(Available data)

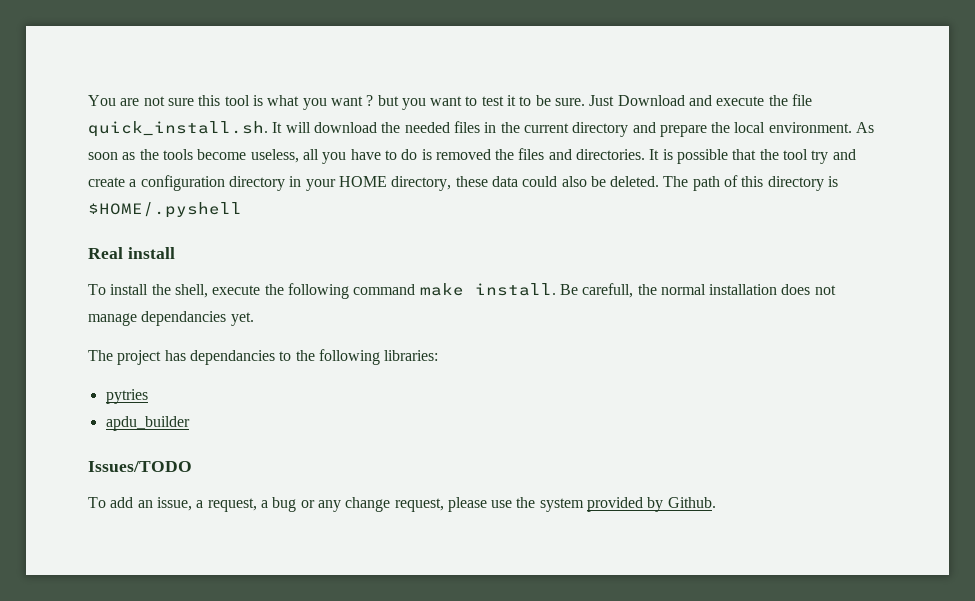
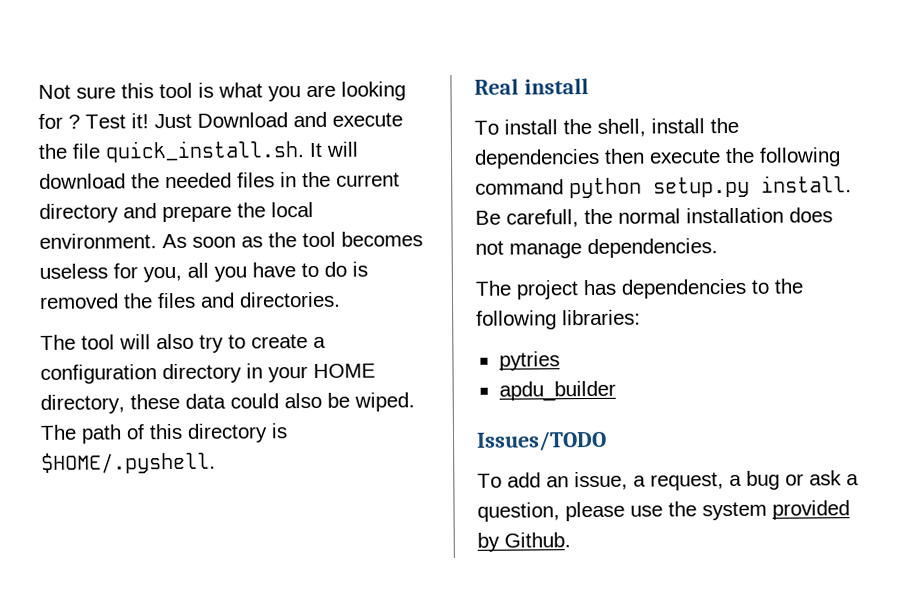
[88,95,165,106] You are not -> [38,84,71,99] Not
[330,95,586,110] want ? but you want to test it to be sure. -> [306,81,406,101] [38,113,149,129] are looking for ? Test it!
[162,149,299,163] tools become useless, -> [302,231,423,248] [39,263,182,283] tool becomes useless for you,
[649,149,856,164] It is possible that the tool try and -> [40,333,246,353] // The tool will also try to
[610,176,660,187] deleted. -> [354,392,415,412] wiped.
[88,202,242,218] $HOME/.pyshell -> [41,451,216,474] $HOME/.pyshell.
(208, 291) none -> [651,117,739,134] [474,148,645,169] install the dependencies then
[419,283,464,296] make -> [569,176,750,199] python setup.py
[141,311,254,326] dependancies yet. -> [587,238,718,259] dependencies.
[189,350,275,365] dependancies -> [621,278,747,299] dependencies
[317,497,444,512] any change request, -> [809,470,859,486] [477,502,560,522] ask a question,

(End Available data)

What the task asks -
What's needed is every record restated exactly, pictures excluded.

Finished exercise -
[88,95,165,106] You are not -> [38,84,71,99] Not
[330,95,586,110] want ? but you want to test it to be sure. -> [306,81,406,101] [38,113,149,129] are looking for ? Test it!
[162,149,299,163] tools become useless, -> [302,231,423,248] [39,263,182,283] tool becomes useless for you,
[649,149,856,164] It is possible that the tool try and -> [40,333,246,353] // The tool will also try to
[610,176,660,187] deleted. -> [354,392,415,412] wiped.
[88,202,242,218] $HOME/.pyshell -> [41,451,216,474] $HOME/.pyshell.
(208, 291) none -> [651,117,739,134] [474,148,645,169] install the dependencies then
[419,283,464,296] make -> [569,176,750,199] python setup.py
[141,311,254,326] dependancies yet. -> [587,238,718,259] dependencies.
[189,350,275,365] dependancies -> [621,278,747,299] dependencies
[317,497,444,512] any change request, -> [809,470,859,486] [477,502,560,522] ask a question,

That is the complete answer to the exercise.